2019 Fiscal Year Research-status Report
Notchリガンドの機能的差異を基盤とした肝細胞癌治療への新戦略
Project/Area Number |
18K15826
|
Research Institution | The University of Tokyo |
Principal Investigator |
中野 泰博 東京大学, 定量生命科学研究所, 特別研究員 (80755439)
|
Project Period (FY) |
2018-04-01 – 2021-03-31
|
Keywords | 肝癌 / Notch / Notchリガンド / Dll4 / Jag1 |
Outline of Annual Research Achievements |
C型肝炎治療法の進歩に伴い、肝炎ウイルス排除後も残存する線維化と発癌が新たな臨床的問題を生み出している。これまで我々は、線維化の進展に伴って活性化するJagged-1 (Jag1)/Notch2シグナルが肝前駆細胞の動員と線維肝の再生に重要であることを報告してきた(Nakano Y., et al. Hepatol Commun. 2017)。一方で、肝癌の発生や進展においてNotchシグナルが果たす役割については、促進的にはたらくという報告と抑制するという報告があり、いまだ一定の結論が得られていない。そこで本研究課題は、diethylnitrosamine (DEN)によりランダムな遺伝子変異を引き起こす肝発癌モデルを用いて、Notchリガンドならびに受容体の発現動態と機能を明らかにすることで、肝細胞癌の治療への応用を展望する。 前年度までの実施内容として、野生型マウス、Mx-Cre/Jag1-floxマウスに対して、3週齢でDENを腹腔内に単回投与後、8週齢でpolyIC投与によるJag1遺伝子欠損を誘導し、10か月の飼育後に肝癌の形成を評価した。 その結果、DENの投与によって誘発されたマウス肝癌組織において、Jag1は肝癌細胞があまり増殖していない領域の間葉系細胞に発現していたのに対して、他のNotchリガンドであるDelta-like 4 (Dll4)は高増殖領域の肝癌細胞に発現していることを見出した。

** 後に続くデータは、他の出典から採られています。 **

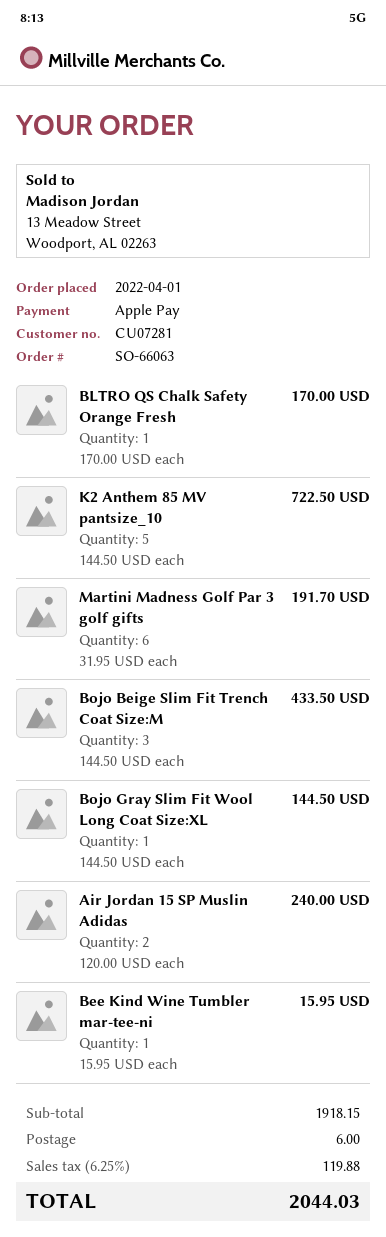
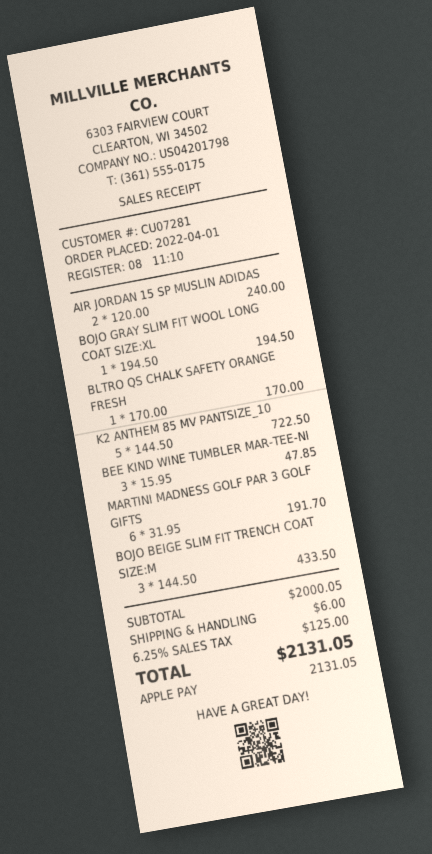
Bojo Gray Slim Fit Wool Long Coat Size:XL: 1 x 144.50 = 144.50 -> 1 x 194.50 = 194.50
Bee Kind Wine Tumbler mar-tee-ni: 1 x 15.95 = 15.95 -> 3 x 15.95 = 47.85
subtotal: 1918.15 -> 2000.05
tax: 6.25% = 119.88 -> 6.25% = 125.00
total: 2044.03 -> 2131.05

さらに、Jag1ノックアウトマウスでは対照マウスと比較し、肝癌が高頻度に発生することが示された。このことから、Jag1を介したNotchシグナルは肝癌の進展を抑制していることが明らかとなった。また、DEN投与後にJag1の欠失を誘導すると、肝細胞において異所的にDll4の発現を獲得することも見出した。
|
Current Status of Research Progress |
Current Status of Research Progress
2: Research has progressed on the whole more than it was originally planned.
Reason
本年度はDll4-floxマウスに対して、3週齢でDENを腹腔内に単回投与し、8週齢で肝細胞特異的iCre発現アデノ随伴ウイルスを投与することによって、肝細胞特異的Dll4遺伝子欠損させたマウスの肝癌を組織学的に評価した。その結果、Dll4欠損によって、肝細胞癌の発生は顕著に抑制され、腫瘍を形成していてもその大きさが有意に小さいことが明らかとなった。これまでの本研究課題の成果であるJag1欠損マウスによる肝癌の促進とは相反する結果となり、異なるNotchリガンドがNotchシグナルの質の違いを生んでいることが示唆された。
|
Strategy for Future Research Activity |
2019年度の成果である異なるNotchリガンドがNotchシグナルの質の違いを生んでいることが示唆されたことから、2020年度はこのシグナルの質の違いを追求する。現在、予備的な検討によってDll4はNotch受容体であるNotch1およびNotch3と、Jag1はNotch2とそれぞれ結合することでNotchシグナルを活性化していることが示唆されている。この結果から、Notch受容体の異なりによって、その下流因子がどう異なるのかを解析する。
|
Causes of Carryover |
マウスに肝細胞癌を発生させるのに長期間の飼育が必要となったため、分子機序を解析する実験に必要な試薬などを2020年度に持ち越した。